- _Dataset records_

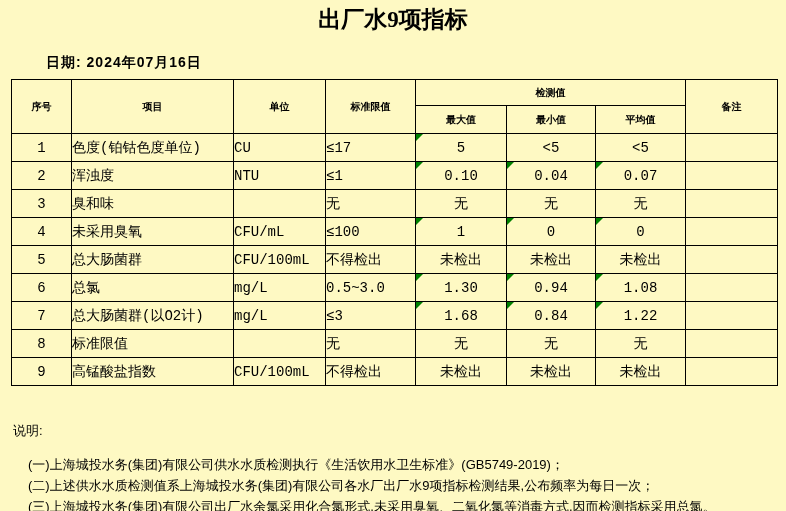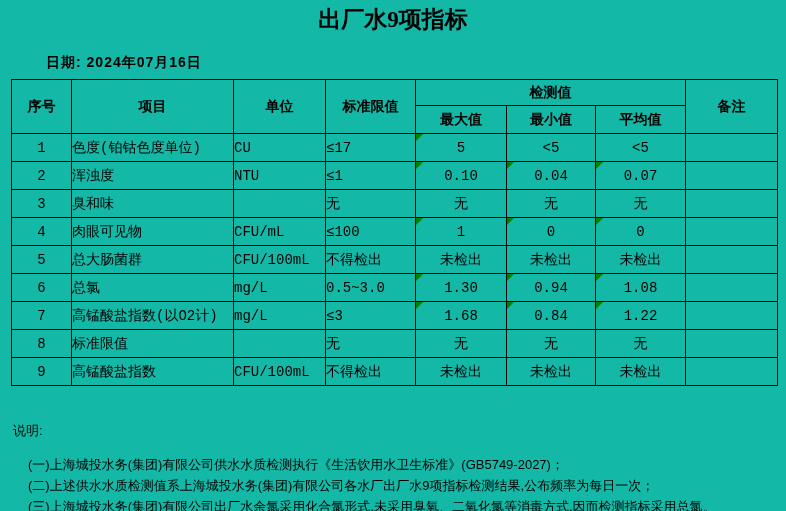"出厂水9项指标" .page { background: #14b8a6 -> #fef9c3 }
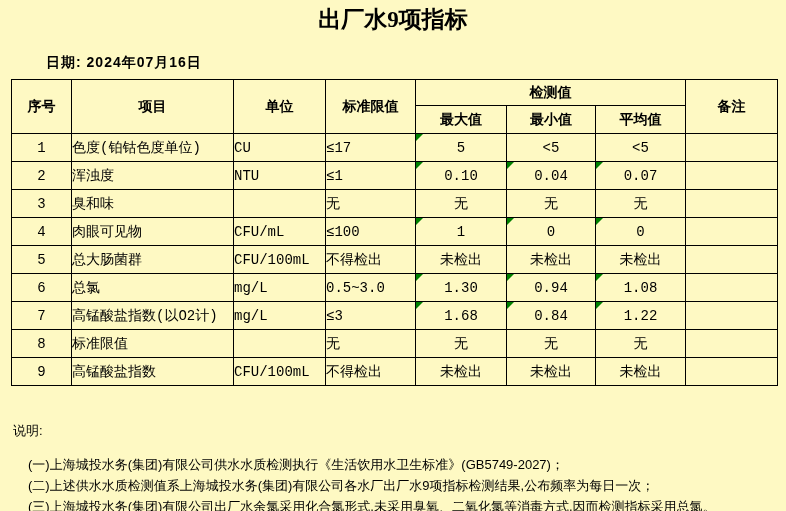"检测值" table.grid th { font-size: 14px -> 10px }
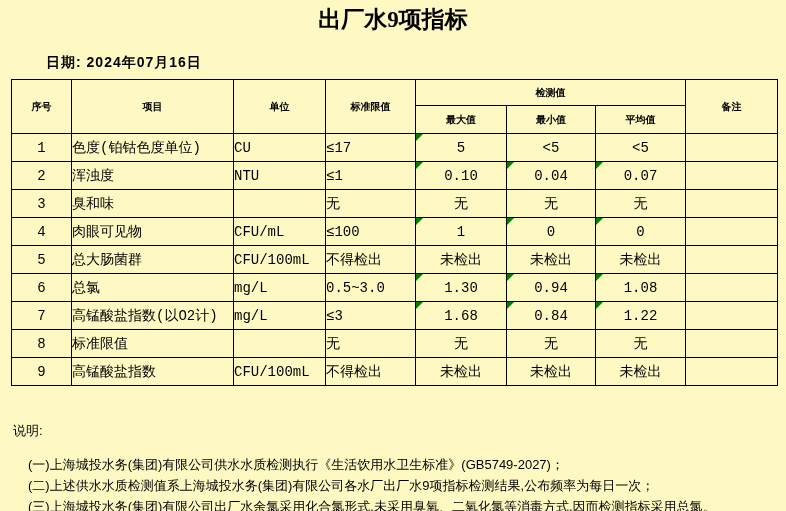"肉眼可见物" td.c-item { text: 肉眼可见物 -> 未采用臭氧 }
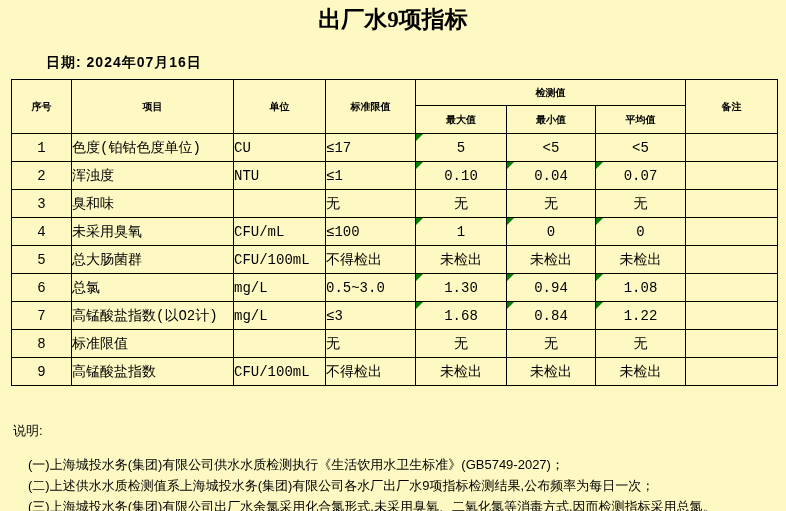"高锰酸盐指数(以O2计)" td.c-item { text: 高锰酸盐指数 -> 总大肠菌群 }
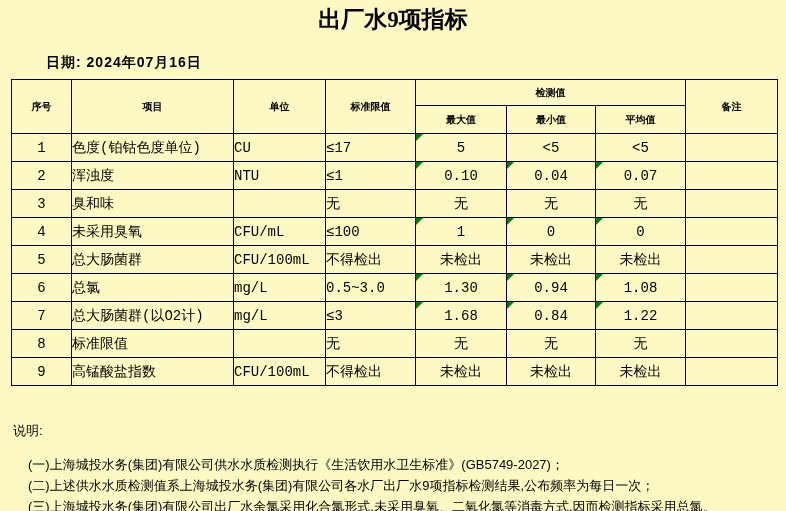"(一)上海城投水务(集团)有限公司供水水质检测执行《生活饮用水卫生标准》(GB5" div.note-line { text: GB5749-2027 -> GB5749-2019 }
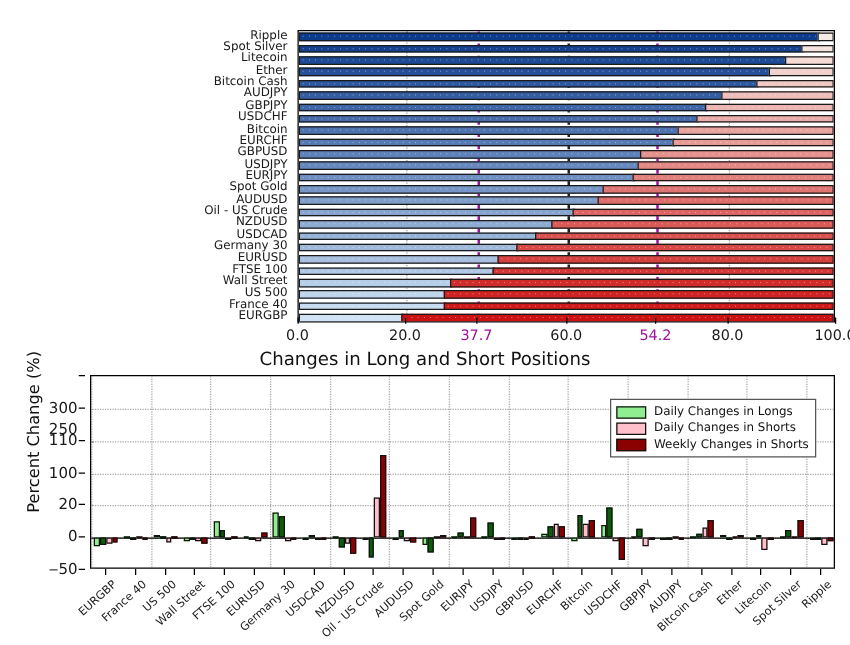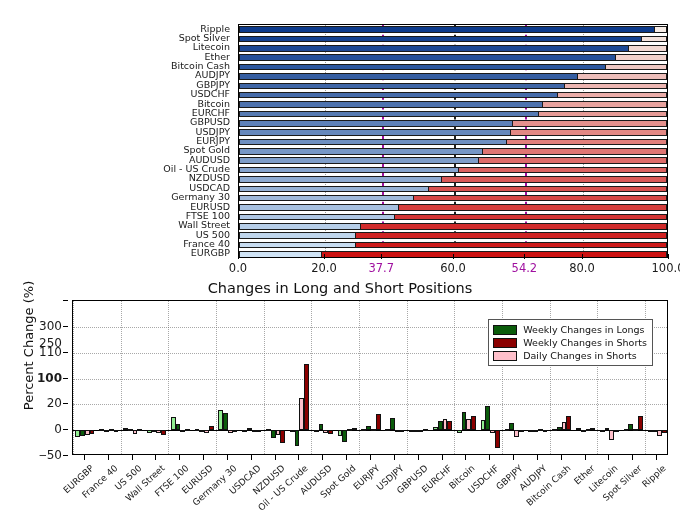"Daily Changes in Longs" div.legrow { html: none -> <div> <span></span> <span>Daily Changes in Longs</span> </div> }
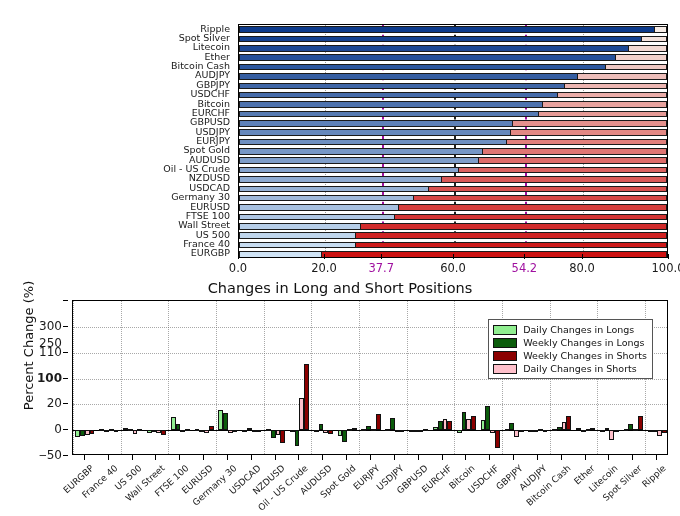"Weekly Changes in Longs" div.legrow { html: <div> <span></span> <span>Weekly Changes in Longs</span> </div> -> none }
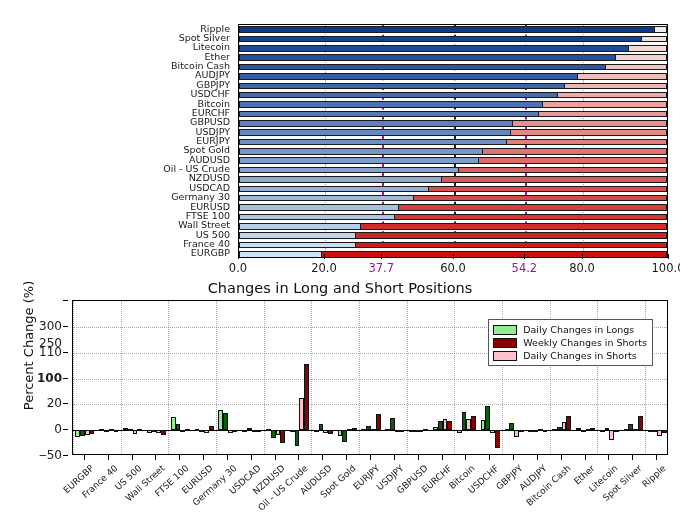"Weekly Changes in Shorts" div.legrow { order: before "Daily Changes in Shorts" -> after "Daily Changes in Shorts" }
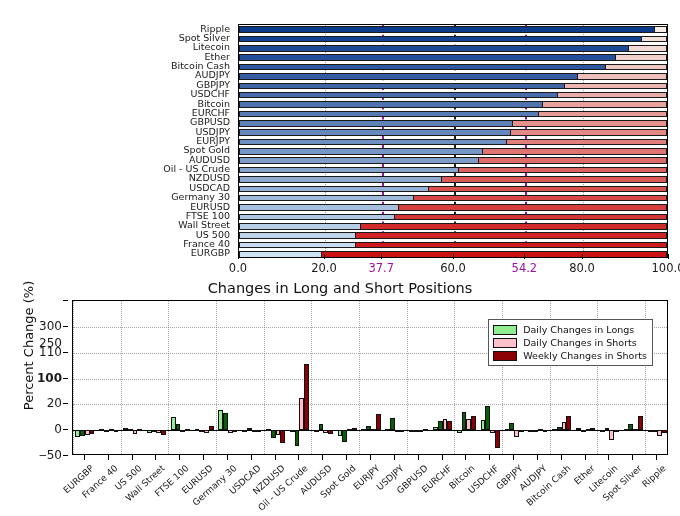"100" div.bytick { font-weight: bold -> none }
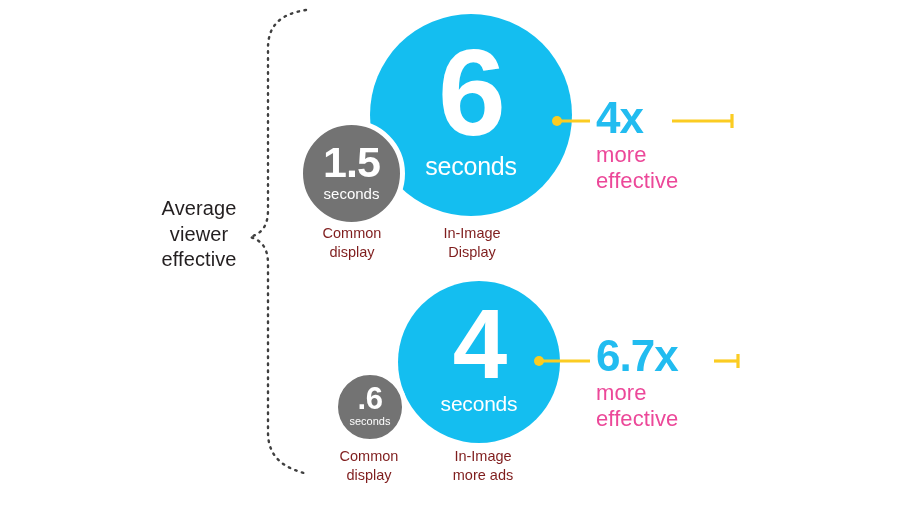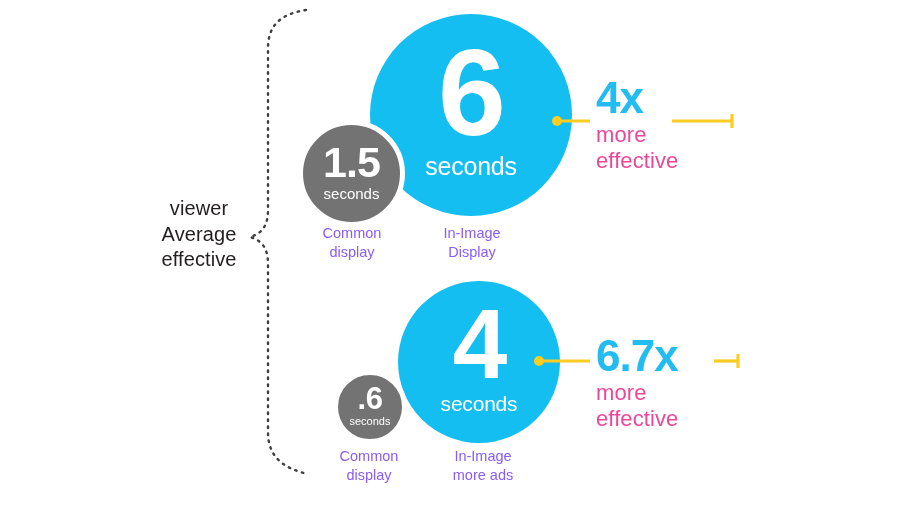"4x" .callout-top { top: 78px -> 98px }
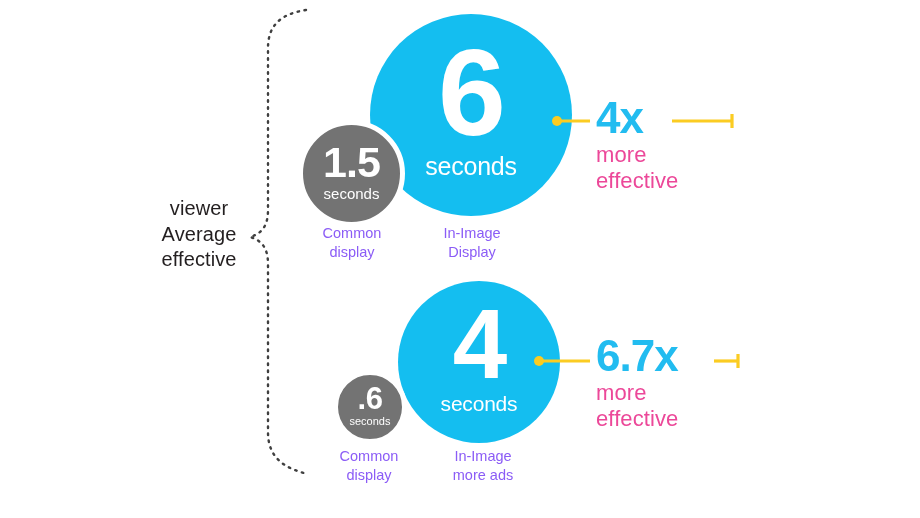"viewer" div { order: before "Average" -> after "Average" }
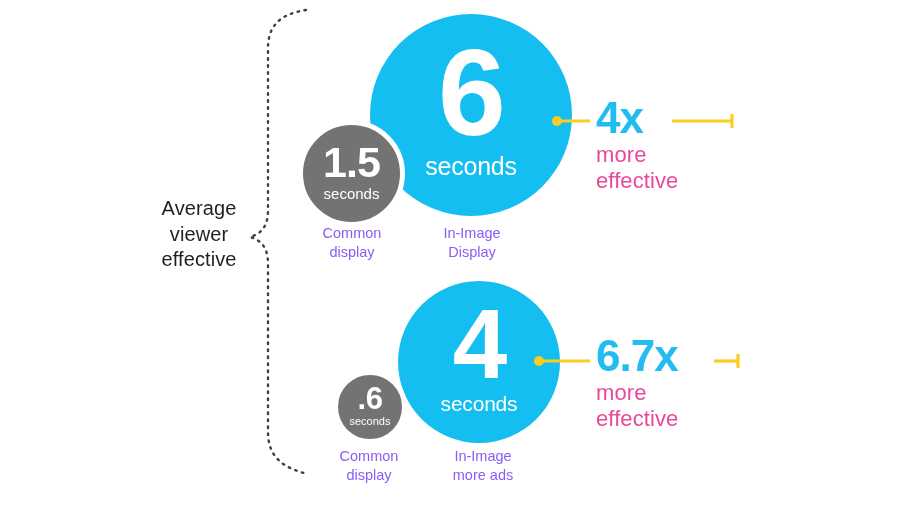"Common" .caption { color: #8b5cf6 -> #7f1d1d }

- _What to do_
Reproduce every entry above exactly, and omit the pictures.

- _Solution to this problem_
"出厂水9项指标" .page { background: #14b8a6 -> #fef9c3 }
"检测值" table.grid th { font-size: 14px -> 10px }
"肉眼可见物" td.c-item { text: 肉眼可见物 -> 未采用臭氧 }
"高锰酸盐指数(以O2计)" td.c-item { text: 高锰酸盐指数 -> 总大肠菌群 }
"(一)上海城投水务(集团)有限公司供水水质检测执行《生活饮用水卫生标准》(GB5" div.note-line { text: GB5749-2027 -> GB5749-2019 }
"Daily Changes in Longs" div.legrow { html: none -> <div> <span></span> <span>Daily Changes in Longs</span> </div> }
"Weekly Changes in Longs" div.legrow { html: <div> <span></span> <span>Weekly Changes in Longs</span> </div> -> none }
"Weekly Changes in Shorts" div.legrow { order: before "Daily Changes in Shorts" -> after "Daily Changes in Shorts" }
"100" div.bytick { font-weight: bold -> none }
"4x" .callout-top { top: 78px -> 98px }
"viewer" div { order: before "Average" -> after "Average" }
"Common" .caption { color: #8b5cf6 -> #7f1d1d }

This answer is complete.